Several commercially available specialized radiation delivery systems have been developed to deliver SRS, including the Gamma Knife (Elekta) and the CyberKnife (Accuray). The Gamma Knife uses a hemispheric distribution of cobalt-60 sources that are precisely coordinated to converge at the target. Patients wear a metal collimator helmet when receiving treatment with the Gamma Knife. The CyberKnife uses radiation generated from a small linac with a robotic arm that allows the radiation to be delivered to the target from any direction. Patients wear a mask for head immobilization, but the CyberKnife also incorporates skull-base tracking methods to account for any movement of the target during treatment.
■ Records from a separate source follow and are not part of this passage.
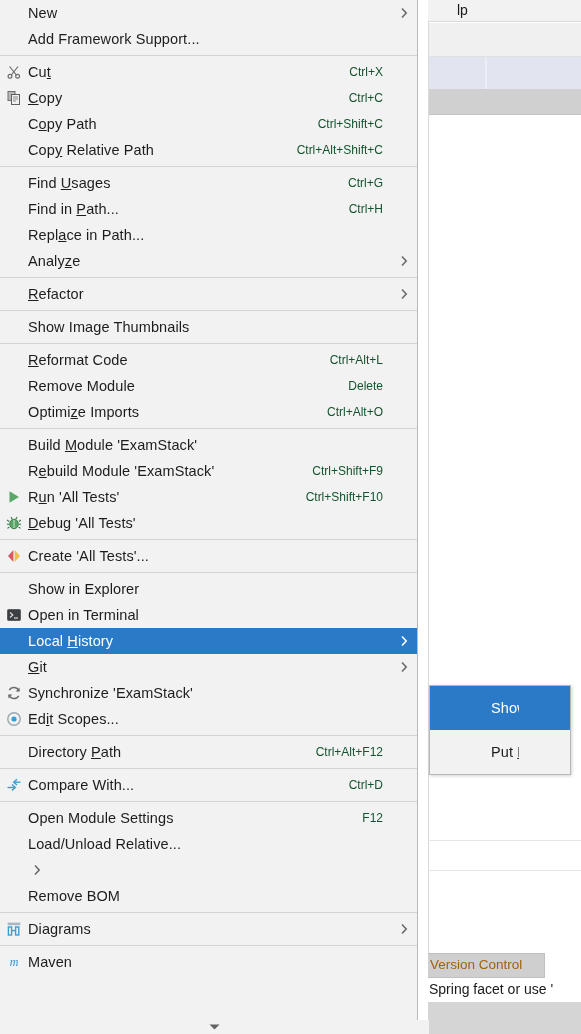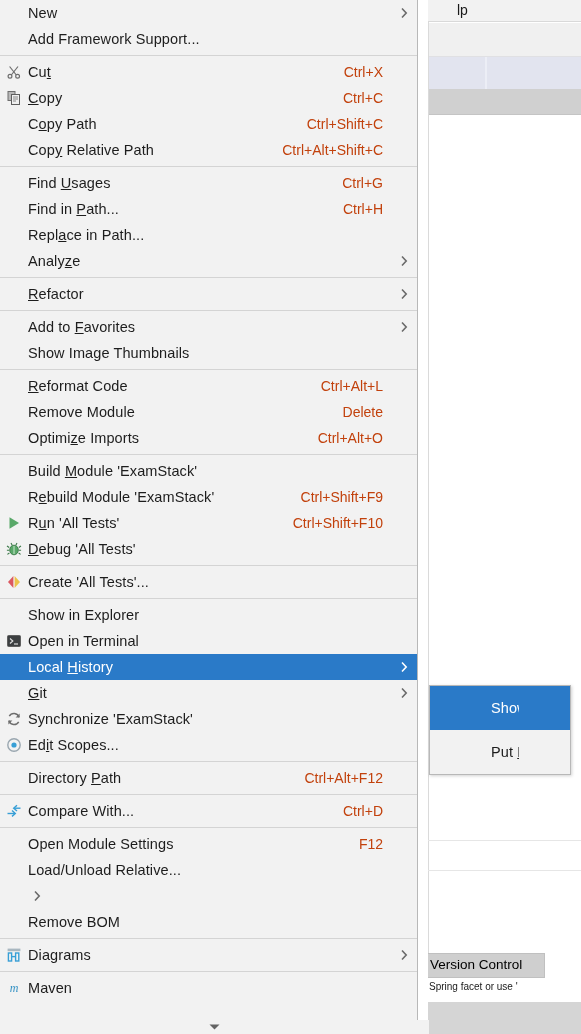--- a/index.html
+++ b/index.html
@@ -101,8 +101,8 @@
   }
   .menu-item .lbl u { text-decoration: underline; text-underline-offset: 1px; }
   .menu-item .acc {
-    font-size: 14px;
-    color: #c2410c;
+    font-size: 12px;
+    color: #14532d;
     padding-right: 12px;
     margin-left: 18px;
   }

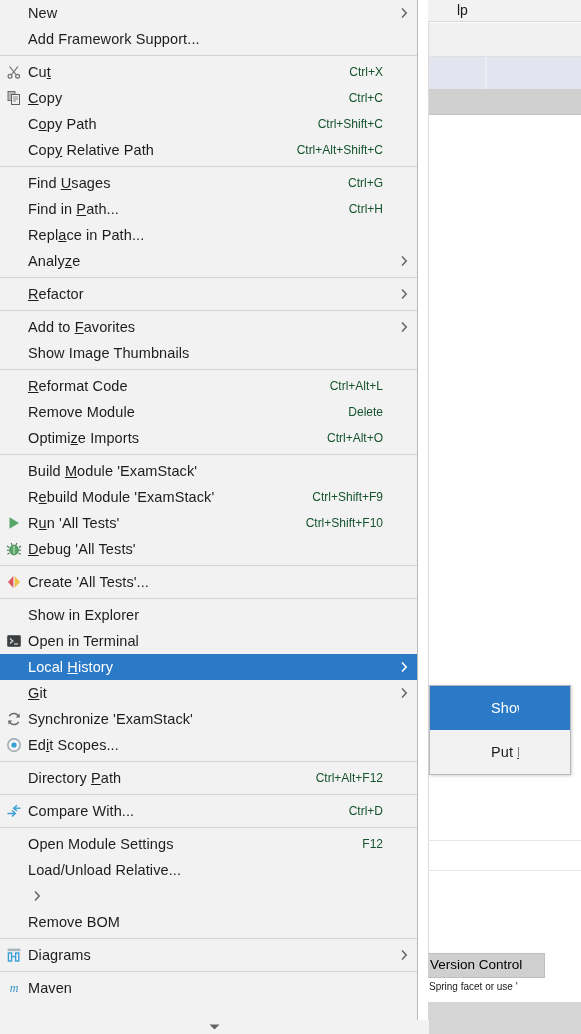--- a/index.html
+++ b/index.html
@@ -258,15 +258,6 @@
       <div class="sep"></div>
       <div class="menu-item">
         <span class="ico"></span>
-        <span class="lbl">Add to <u>F</u>avorites</span>
-        <span class="arrow">
-          <svg width="8" height="12" viewBox="0 0 8 12">
-            <path class="chev" d="M2 1.5 L6.2 6 L2 10.5"></path>
-          </svg>
-        </span>
-      </div>
-      <div class="menu-item">
-        <span class="ico"></span>
         <span class="lbl">Show Image Thumbnails</span>
         <span class="arrow"></span>
       </div>

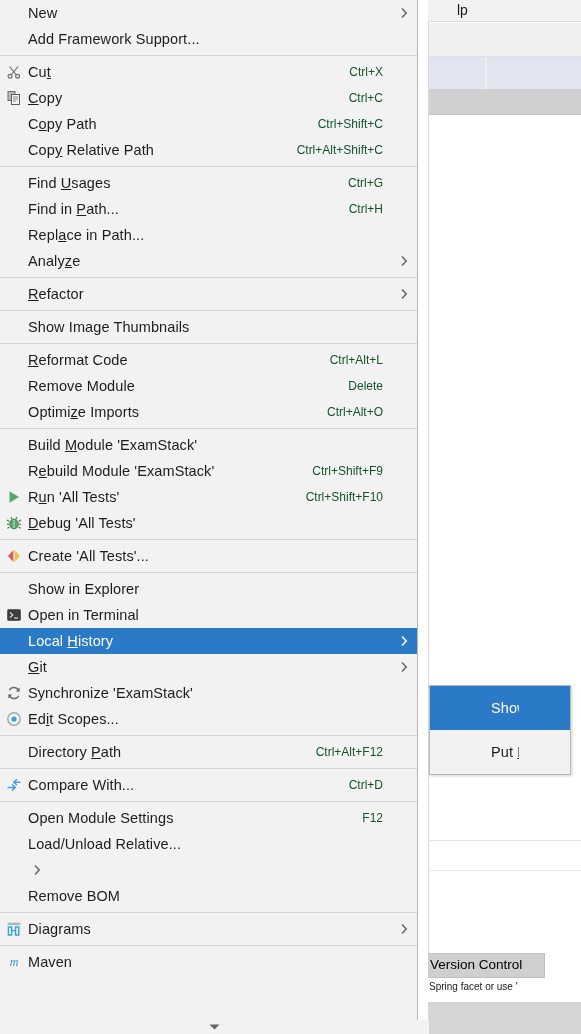--- a/index.html
+++ b/index.html
@@ -56,7 +56,7 @@
   }
   .bg-vcs-label {
     position: absolute; left: 430px; top: 957px;
-    font-size: 13.5px; color: #000000; white-space: nowrap;
+    font-size: 13.5px; color: #a16207; white-space: nowrap;
   }
   .bg-notify {
     position: absolute; left: 428px; top: 978px; width: 153px; height: 24px;

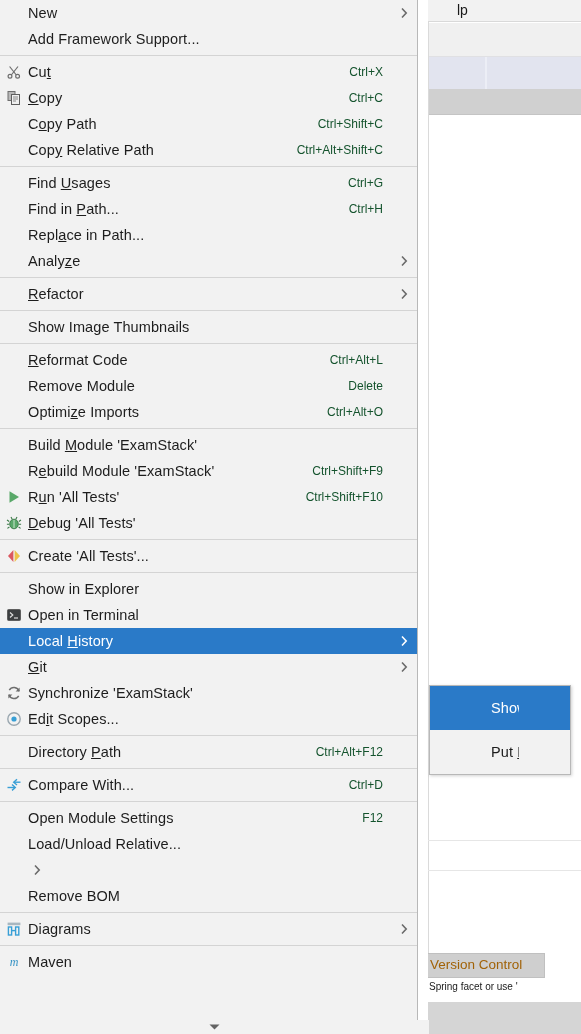--- a/index.html
+++ b/index.html
@@ -64,7 +64,7 @@
   }
   .bg-notify-text {
     position: absolute; left: 429px; top: 981px;
-    font-size: 10px; color: #1a1a1a; white-space: nowrap;
+    font-size: 14px; color: #1a1a1a; white-space: nowrap;
   }
   .bg-bottomfill {
     position: absolute; left: 428px; top: 1002px; width: 153px; height: 32px;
Indications for Standard Fractionated EBRT versus SRS

The choice of standard fractionated EBRT versus SRS depends on a balance between safety and convenience. Fractionating the total dose into multiple low doses per fraction treatment affords greater safety and a wider therapeutic window with which to deliver a sufficient dose to the tumor while sparing nearby critical organs. SRS can be much more convenient than EBRT, but its use is limited by tumor target size and proximity to critical structures, which mandate careful patient selection. In general, standard fractioned EBRT is necessary for larger targets (>3 cm) and for targets that are near critical structures such as the brainstem, optic chiasm, and optic nerves. SRS can be used for smaller targets that are, in general, more than 5 to 10 mm away from critical structures.

Proton Beam Radiotherapy

Given the importance of minimizing normal-tissue toxicity associated with radiation for CNS malignancies, there has been substantial interest in the last 50 years in developing proton beam radiotherapy. Protons are positively charged heavy particles that have an advantage over photon therapy because protons can deliver an equivalent dose to the target with a minimal exit dose (i.e., the dose delivered to normal tissues beyond the target). Traditional photon beams or electron beams deposit most of their energy near the surface with a smaller dose in deeper tissues. Conversely, protons deposit a lower dose near the surface and leave most of their energy in the final millimeters of their trajectory. Tissues beyond the targeted tumor receive very little dose with proton beam therapy. The sharp localized dose is known as the Bragg peak. Compiling beams of successively lower energies and intensities creates a “spread-out Bragg peak” that is able to deliver the intended dose to a 3D target. ⁵

Where it is available, proton therapy is a popular choice for the treatment of CNS malignancies, especially in pediatric populations ( Fig. 21.2 ⁶ ). Proton therapy has the dosimetric advantage of minimizing normal-tissue toxicity and the theoretical clinical advantages of minimizing risk of late neurocognitive and neuroendocrine deficits and second malignancies. ⁷

Dose Limitations: Organs at Risk

The location of pineal, thalamic, and brainstem tumors implies that in nearly all cases critical normal tissues will receive considerable radiation dose. The complications associated with radiation treatment arise as a function of the toxicity induced by radiation to nearby structures. The Quantitative Analyses of Normal Tissue Effects in the Clinic (QUANTEC) guidelines ⁸ serve as an important benchmark for normal-tissue toxicity by establishing important dose limits for the brain, optic nerves and optic chiasm, brainstem, spinal cord, and cochlea. ^{9 , 10 , 11 , 12} This chapter focuses on normal-tissue toxicity in the setting of standard fractionated EBRT because it is important to understand that a different set of dose constraints applies to SRS, and these constraints are discussed in Chapter 20.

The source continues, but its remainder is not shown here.